We’ve been asking too little of our people. Value can’t be tied to doing the work anymore. The next era jobs are going to look a lot different:

  • Skill stacking replaces handoffs. People will be able to solve their own problems end-to-end instead of handing off to specialists. When your social media manager can also build the automation, pull the insights, and optimize the strategy—that’s the new bar.
  • The rise of “generalists.” Roles themselves start to evolve. Job descriptions shift toward full-stack ownership. A content strategist becomes a growth architect, orchestrating content, channels, analytics, and optimization as one system.
  • Growth moves sideways, not up. It will move laterally. When people own outcomes end-to-end, growth stops moving up a ladder. It moves outward —taking on bigger problems, broader responsibility. One leader I talked to restructured their entire incentive model around “impact per person.” Not how big your team is, not how busy you look. But how much leverage you create.

Once leverage becomes the measure of value, who gets access — and who feels permission to use it — becomes critical.

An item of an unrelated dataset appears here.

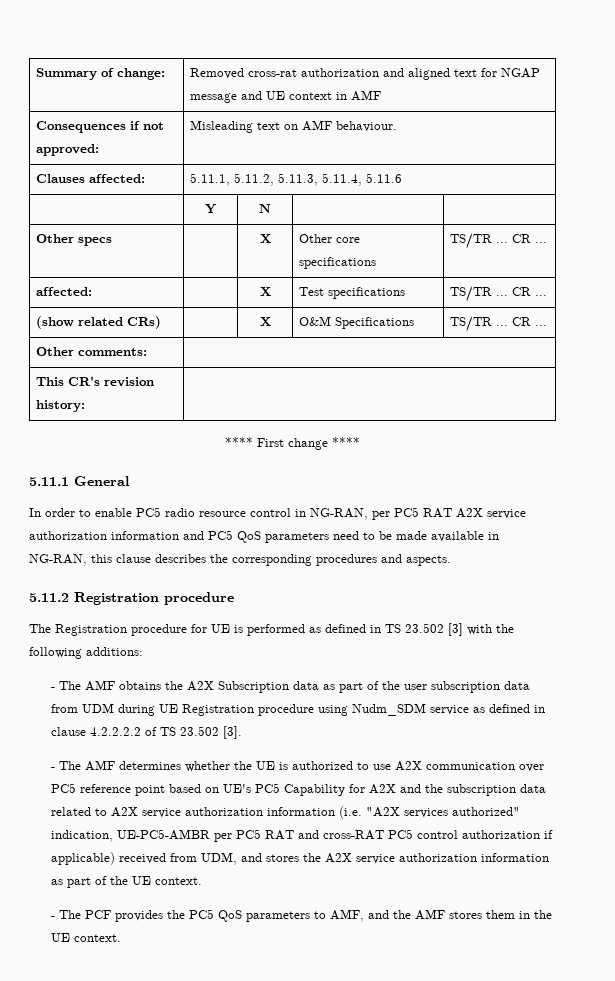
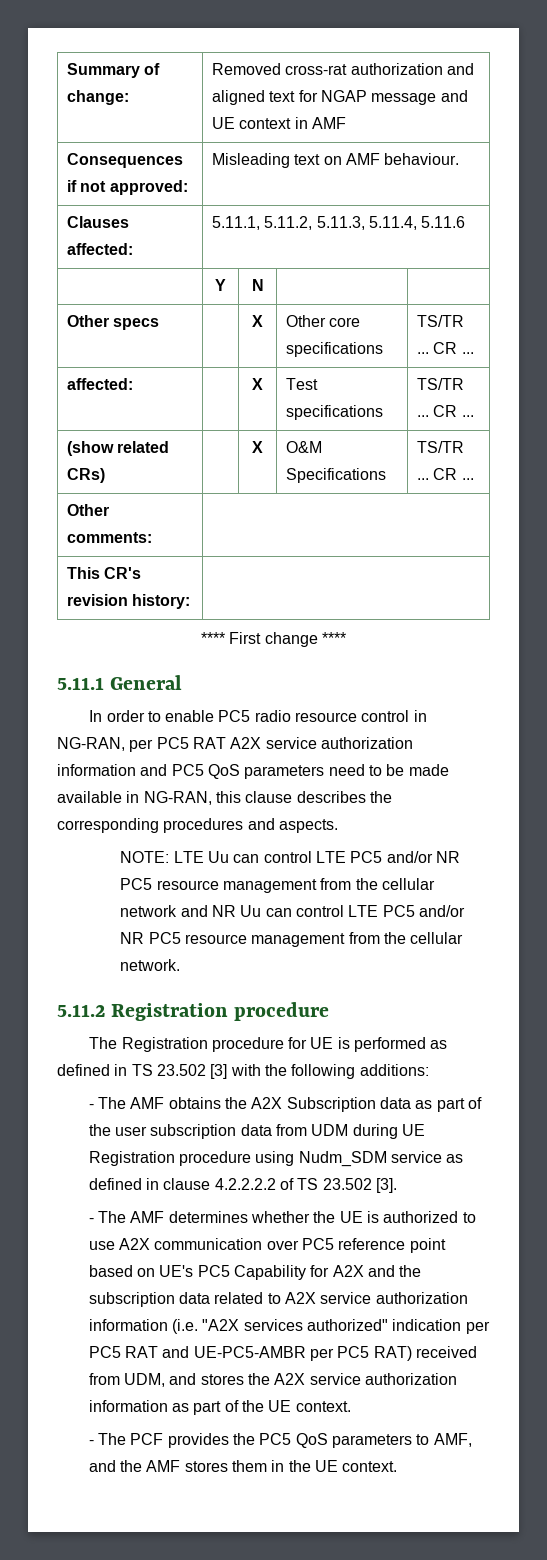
+ NOTE: LTE Uu can control LTE PC5 and/or NR PC5 resource management from the cellular network and NR Uu can control LTE PC5 and/or NR PC5 resource management from the cellular network.
- - The AMF determines whether the UE is authorized to use A2X communication over PC5 reference point based on UE's PC5 Capability for A2X and the subscription data related to A2X service authorization information (i.e. "A2X services authorized" indication, UE-PC5-AMBR per PC5 RAT and cross-RAT PC5 control authorization if applicable) received from UDM, and stores the A2X service authorization information as part of the UE context.
+ - The AMF determines whether the UE is authorized to use A2X communication over PC5 reference point based on UE's PC5 Capability for A2X and the subscription data related to A2X service authorization information (i.e. "A2X services authorized" indication per PC5 RAT and UE-PC5-AMBR per PC5 RAT) received from UDM, and stores the A2X service authorization information as part of the UE context.

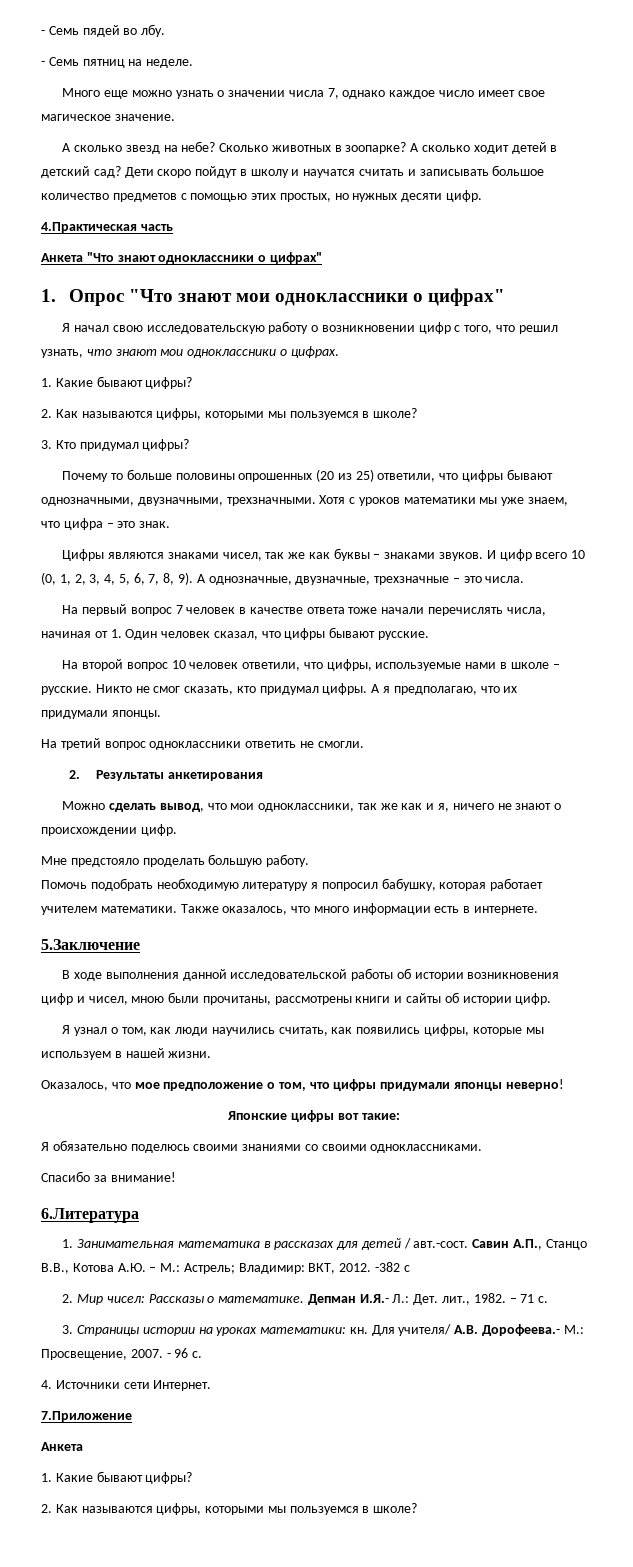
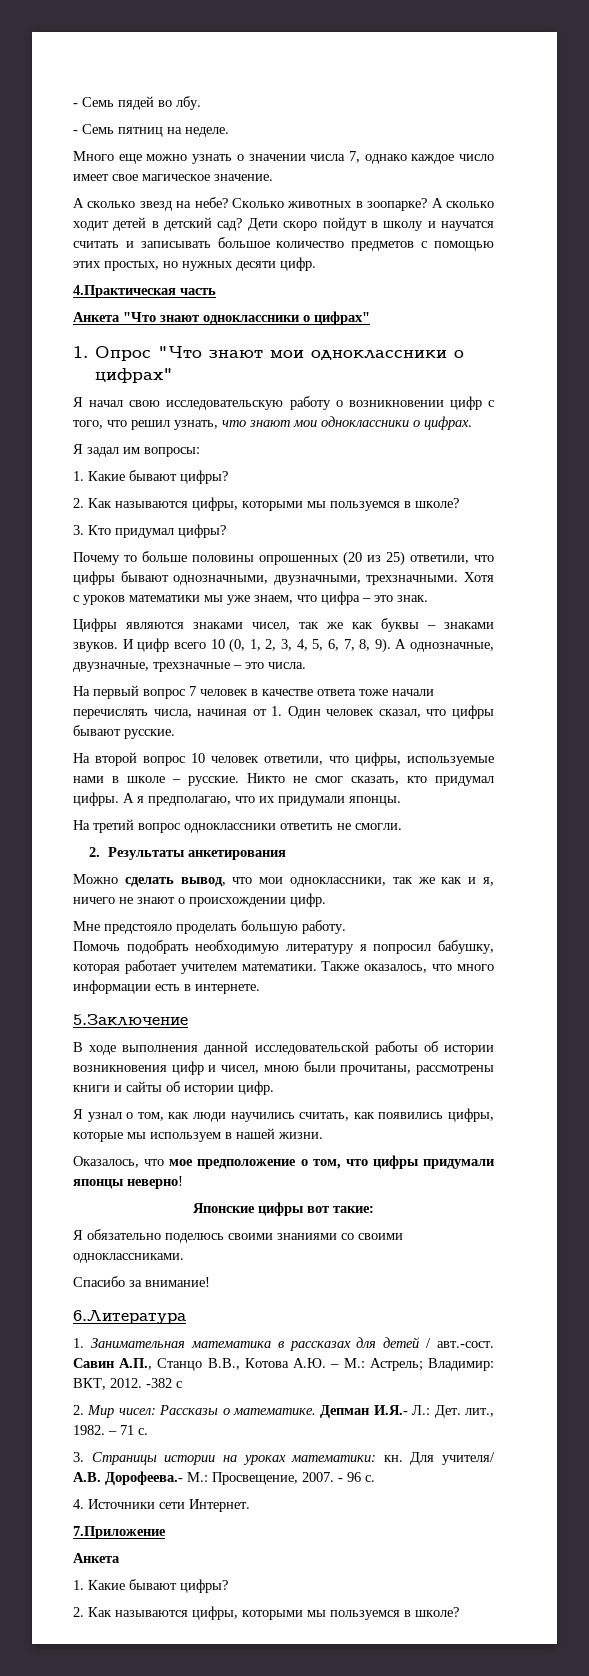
+ Я задал им вопросы:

We’re watching a transformation that rivals the industrial revolution unfold in real time—and right now, women are disproportionately landing in the DISRUPTED bucket (57% vs 43%) while men are more likely to get AUGMENTED (46% vs 54%).

One executive told me, “This is playing out on my team right now. The guys are asking for agent access and experimenting. The women are waiting to be told what to do.” That’s not about capability or skills—it’s about who feels permission to experiment.

If leaders don’t intervene, AI won’t just scale productivity — it will quietly scale inequity.

This is where leadership accountability becomes unavoidable. You can’t let AI transformation happen to your organization and hope it sorts itself out fairly. You have to deliberately design for it.

Your people are your innovation engine. Raise the ceiling on what they’re capable of.

Get your hands dirty

If there’s one takeaway, it’s this: get your hands dirty.

The leaders driving the agentic revolution inside their orgs aren’t waiting on strategy decks or perfect answers. They’re digging into what’s broken inside their organizations and owning the change.

Redesigning how people work, grow, and create value just became the job.

The organizations who move decisively on this will create something fundamentally more powerful: more capable, more resilient, and vastly more human.